(Data excerpts)
______________________________

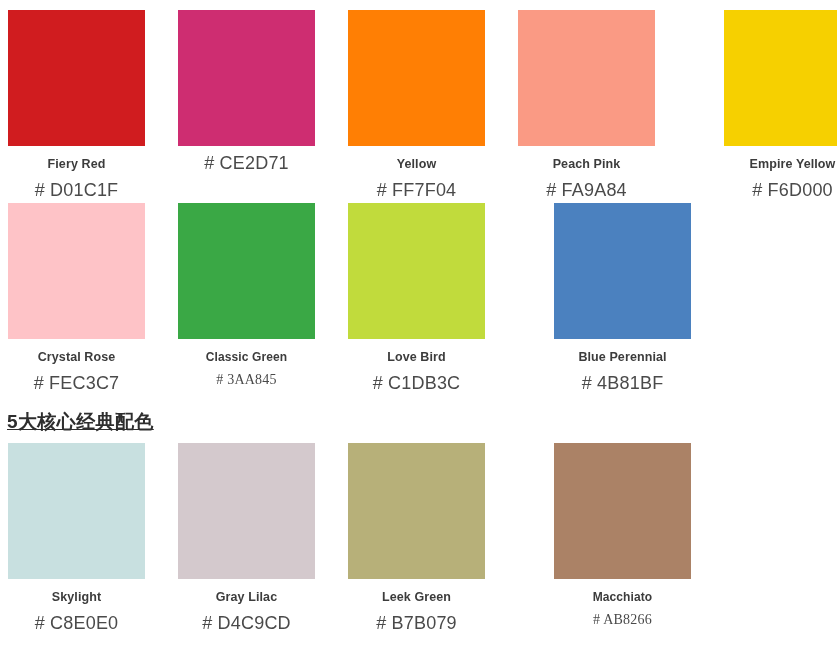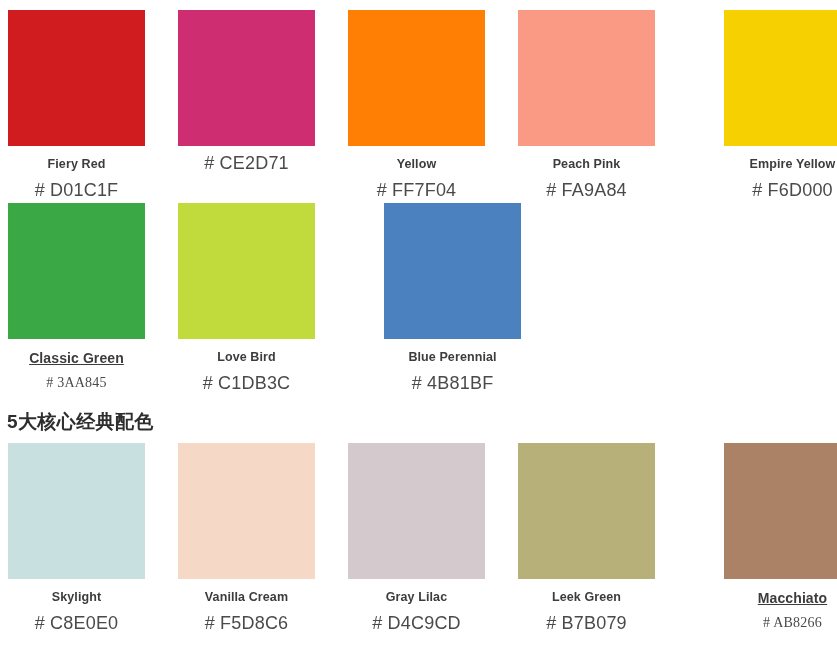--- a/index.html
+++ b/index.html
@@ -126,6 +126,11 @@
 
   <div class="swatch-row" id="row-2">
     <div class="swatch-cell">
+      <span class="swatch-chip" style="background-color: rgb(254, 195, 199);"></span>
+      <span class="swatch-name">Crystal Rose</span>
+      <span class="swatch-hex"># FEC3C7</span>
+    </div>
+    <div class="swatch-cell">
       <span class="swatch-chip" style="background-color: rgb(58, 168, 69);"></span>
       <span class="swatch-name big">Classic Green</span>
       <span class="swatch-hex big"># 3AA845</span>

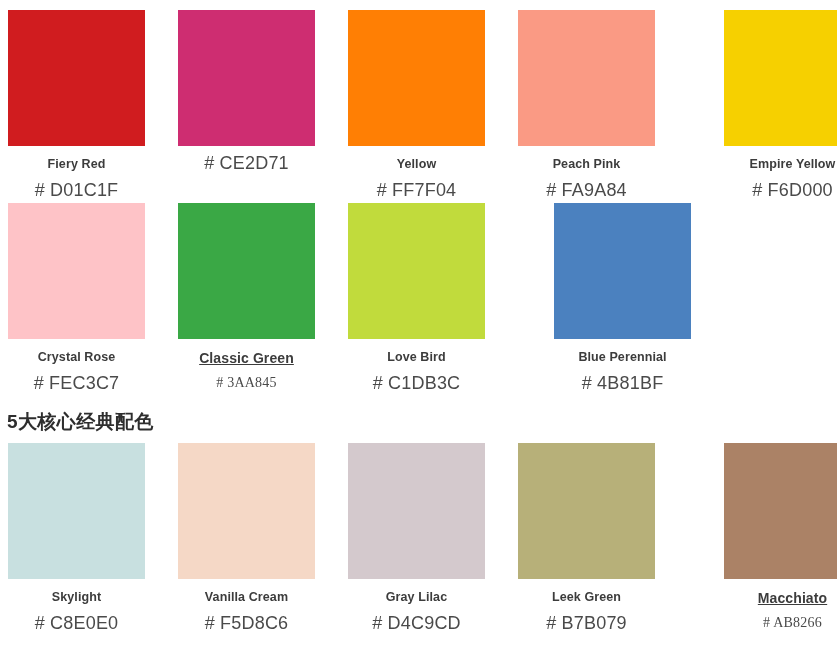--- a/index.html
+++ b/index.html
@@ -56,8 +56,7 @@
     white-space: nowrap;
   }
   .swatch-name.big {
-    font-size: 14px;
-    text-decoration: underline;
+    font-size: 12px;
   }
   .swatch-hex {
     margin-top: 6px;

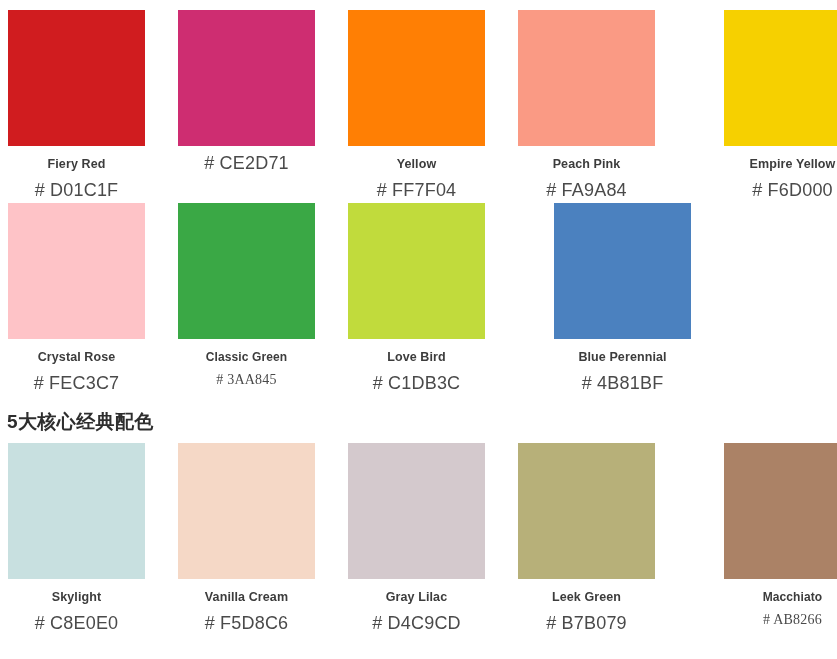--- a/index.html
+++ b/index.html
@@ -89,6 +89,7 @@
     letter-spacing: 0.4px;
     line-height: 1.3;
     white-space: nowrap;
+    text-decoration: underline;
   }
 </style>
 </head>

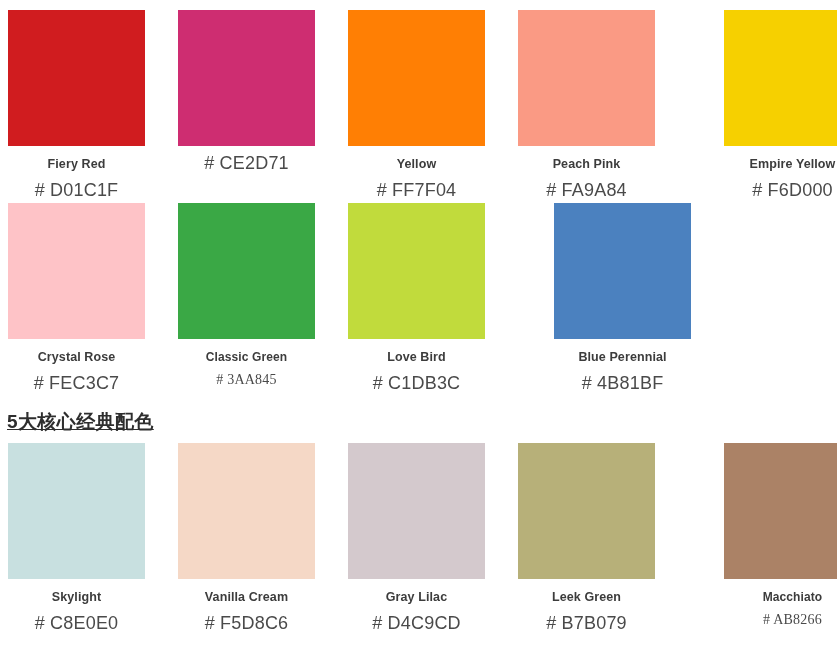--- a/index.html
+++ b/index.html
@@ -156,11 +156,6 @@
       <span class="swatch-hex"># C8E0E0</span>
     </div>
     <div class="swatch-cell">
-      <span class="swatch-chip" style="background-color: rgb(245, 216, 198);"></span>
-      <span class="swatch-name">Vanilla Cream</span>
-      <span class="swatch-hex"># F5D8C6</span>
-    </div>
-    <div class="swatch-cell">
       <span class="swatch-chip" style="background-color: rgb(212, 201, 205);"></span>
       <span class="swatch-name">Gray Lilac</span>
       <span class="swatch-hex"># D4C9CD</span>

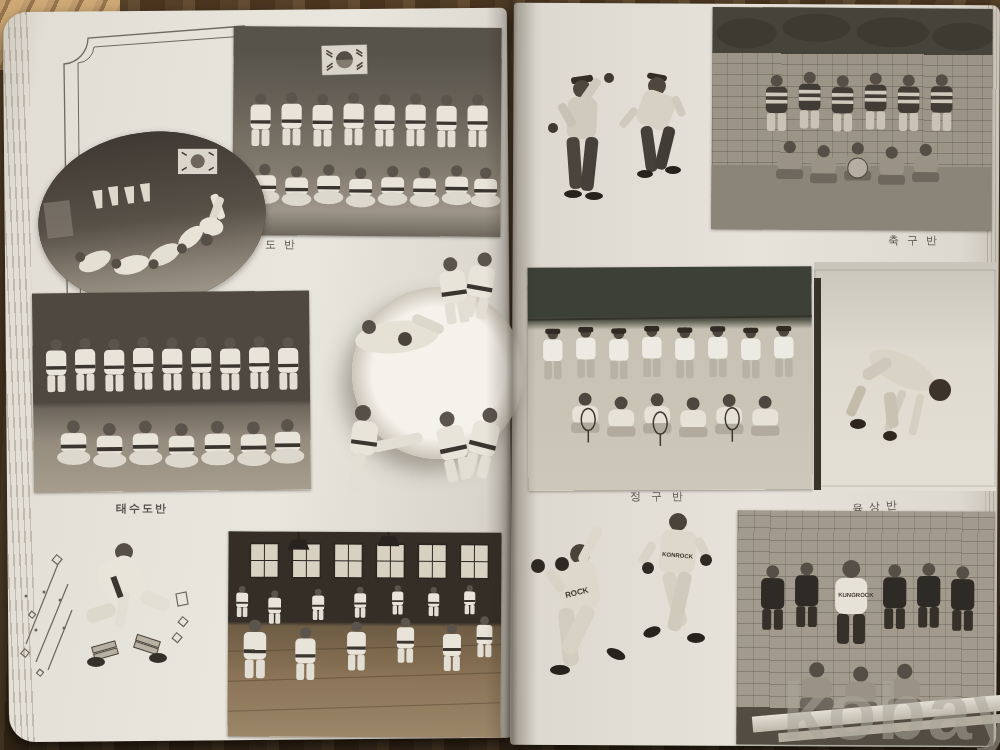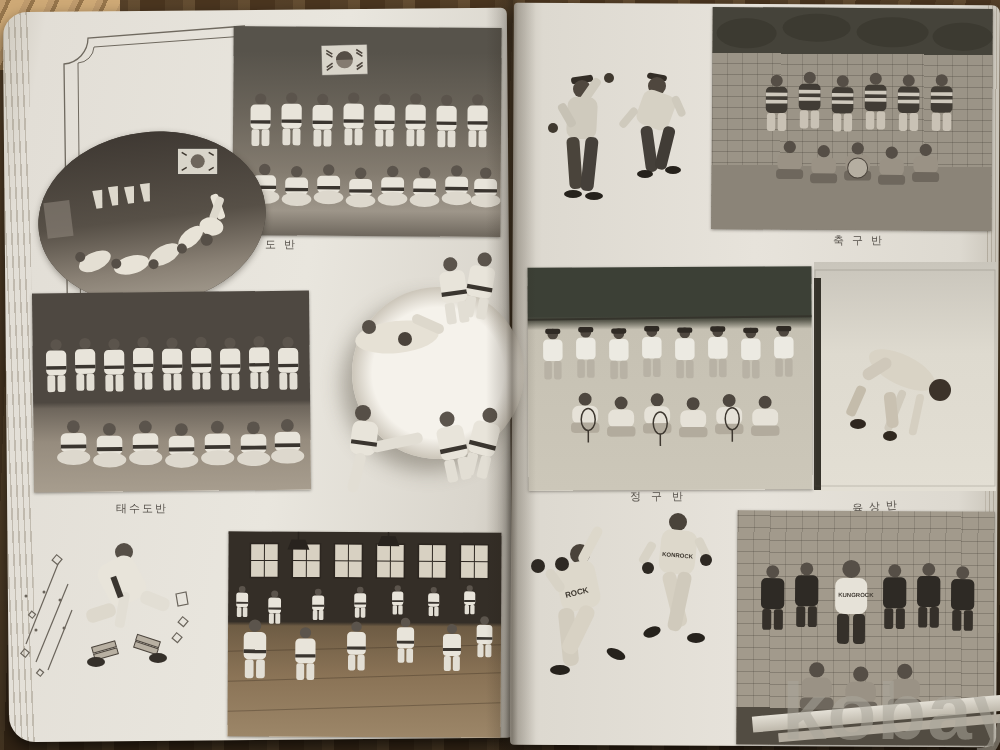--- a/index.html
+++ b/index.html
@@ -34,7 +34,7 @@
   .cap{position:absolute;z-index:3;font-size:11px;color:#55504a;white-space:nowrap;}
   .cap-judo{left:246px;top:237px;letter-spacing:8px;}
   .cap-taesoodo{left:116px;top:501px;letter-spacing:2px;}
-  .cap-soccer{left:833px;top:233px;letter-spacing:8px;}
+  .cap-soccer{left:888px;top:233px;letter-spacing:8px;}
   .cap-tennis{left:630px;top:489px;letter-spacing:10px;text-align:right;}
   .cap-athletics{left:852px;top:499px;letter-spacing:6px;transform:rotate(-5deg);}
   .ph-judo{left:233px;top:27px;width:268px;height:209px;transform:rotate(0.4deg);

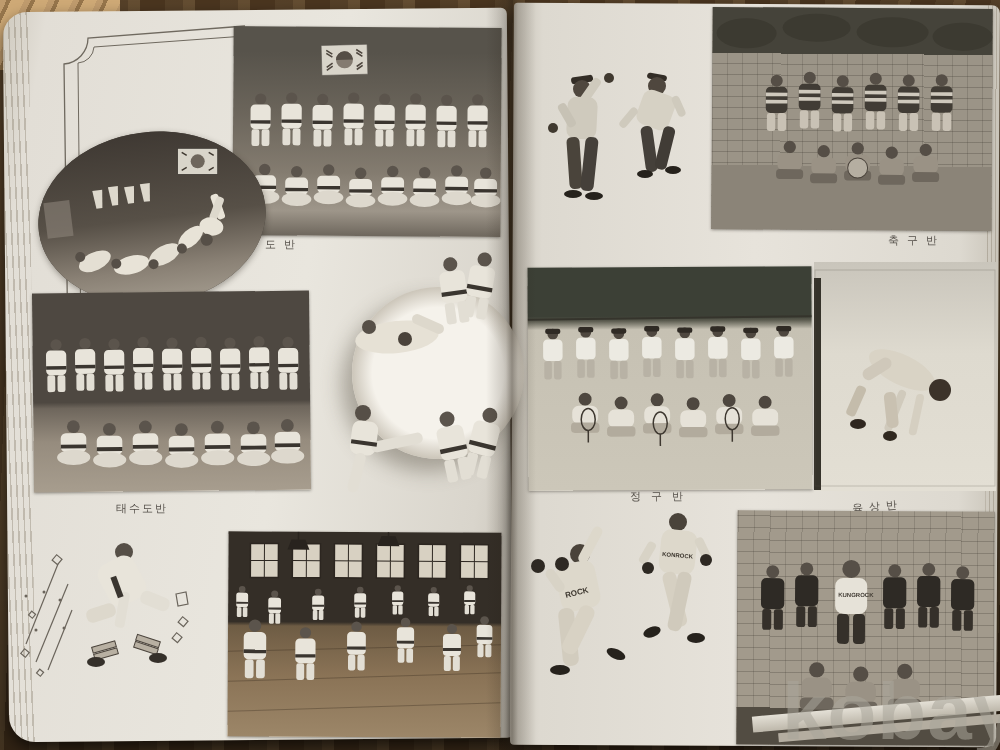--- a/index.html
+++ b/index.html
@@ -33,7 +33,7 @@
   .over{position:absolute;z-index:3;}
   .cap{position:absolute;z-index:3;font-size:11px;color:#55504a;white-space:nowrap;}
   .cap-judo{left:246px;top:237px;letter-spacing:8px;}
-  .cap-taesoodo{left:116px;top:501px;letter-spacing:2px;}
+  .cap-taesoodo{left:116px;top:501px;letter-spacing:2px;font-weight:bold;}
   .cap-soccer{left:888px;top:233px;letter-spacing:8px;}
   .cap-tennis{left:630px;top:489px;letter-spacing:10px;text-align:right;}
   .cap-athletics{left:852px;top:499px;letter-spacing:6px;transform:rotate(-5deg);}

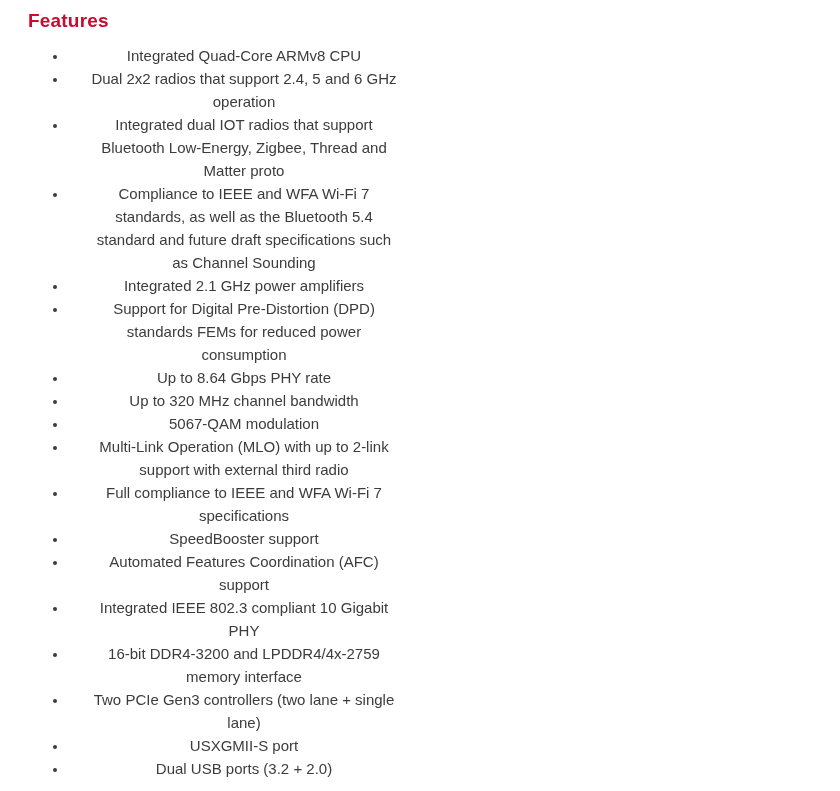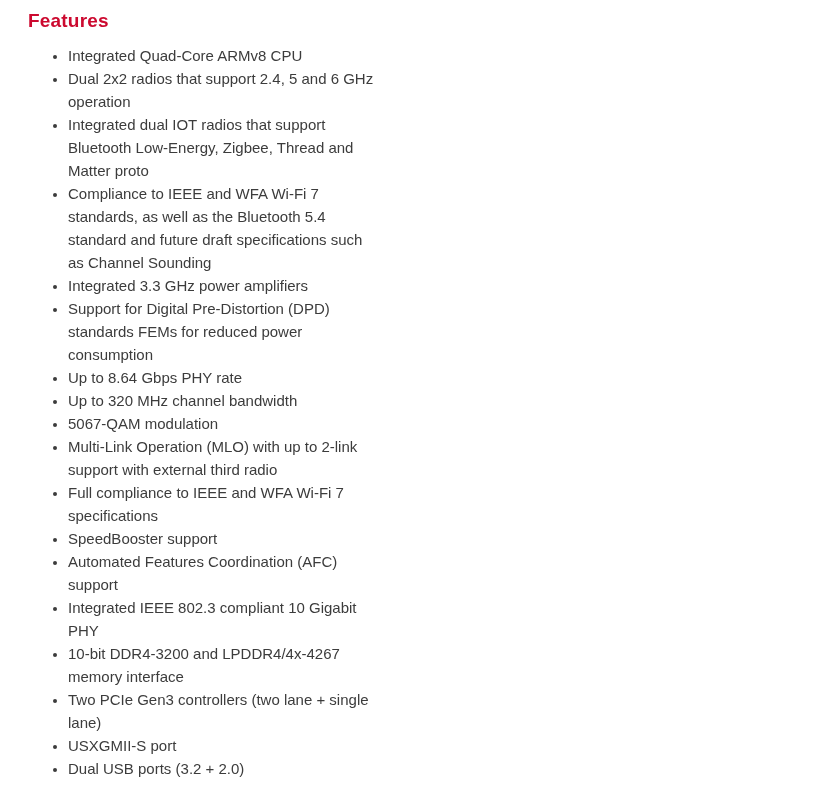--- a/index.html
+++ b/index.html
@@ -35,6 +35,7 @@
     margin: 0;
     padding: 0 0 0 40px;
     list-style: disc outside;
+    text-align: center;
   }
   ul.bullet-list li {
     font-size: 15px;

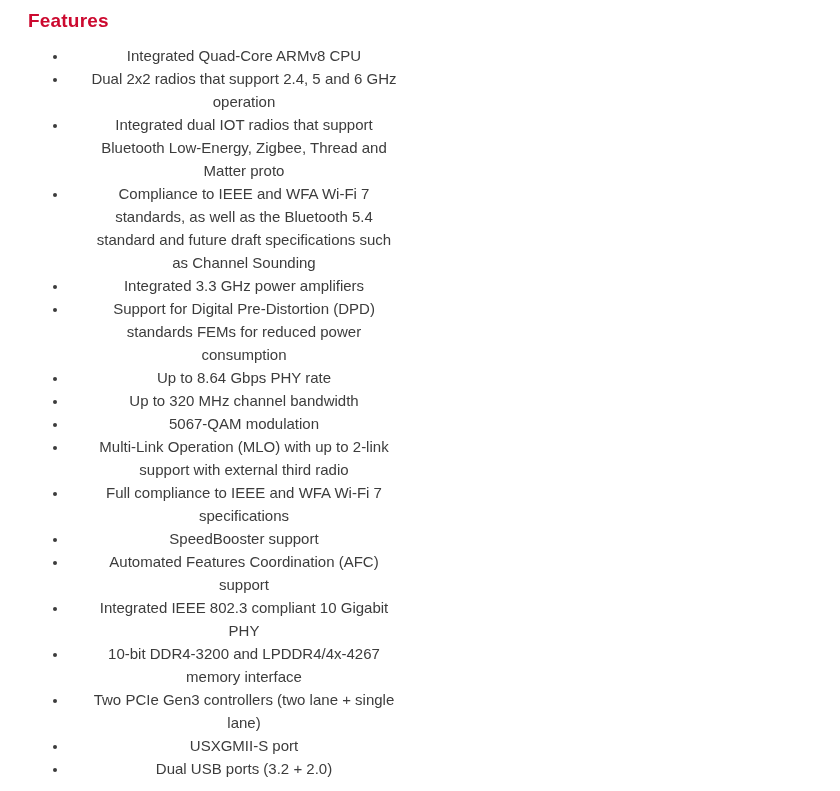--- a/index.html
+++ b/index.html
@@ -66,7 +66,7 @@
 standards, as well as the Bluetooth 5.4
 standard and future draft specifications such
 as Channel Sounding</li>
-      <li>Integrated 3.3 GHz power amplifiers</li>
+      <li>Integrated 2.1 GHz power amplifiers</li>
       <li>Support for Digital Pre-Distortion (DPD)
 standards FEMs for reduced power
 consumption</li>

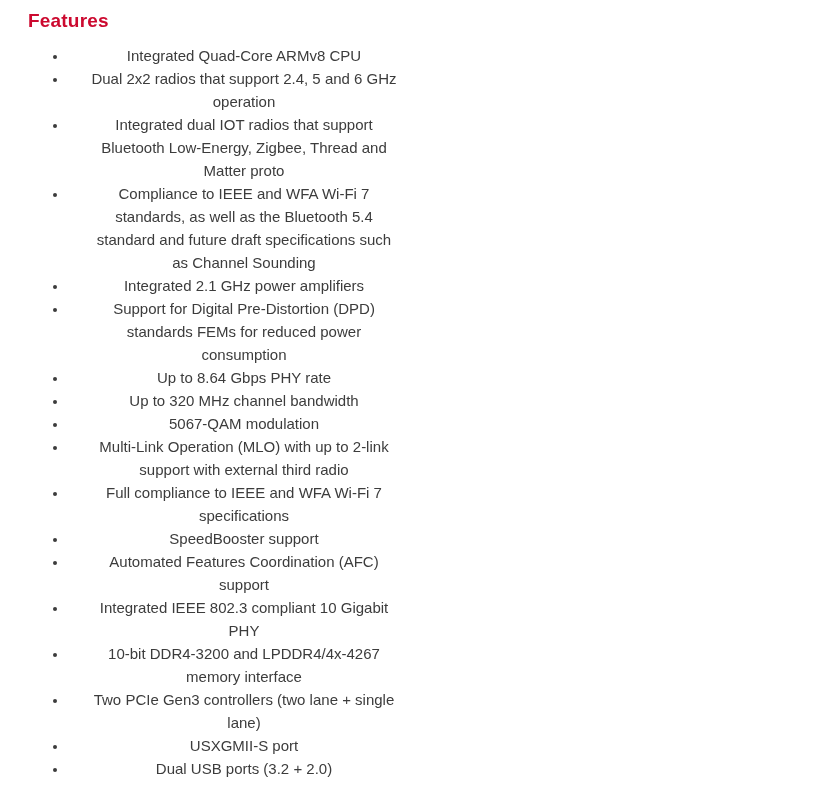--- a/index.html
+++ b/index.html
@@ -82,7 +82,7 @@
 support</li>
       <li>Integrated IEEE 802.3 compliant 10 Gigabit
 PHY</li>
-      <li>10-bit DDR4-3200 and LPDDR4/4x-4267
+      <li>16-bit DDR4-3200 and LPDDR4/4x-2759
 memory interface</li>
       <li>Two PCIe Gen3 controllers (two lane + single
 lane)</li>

______________________________

*WHAT TO DO*: Scan the data above for the word "lane" and report every line where it is found.

*EXERCISE ANSWER*:
       <li>Two PCIe Gen3 controllers (two lane + single
 lane)</li>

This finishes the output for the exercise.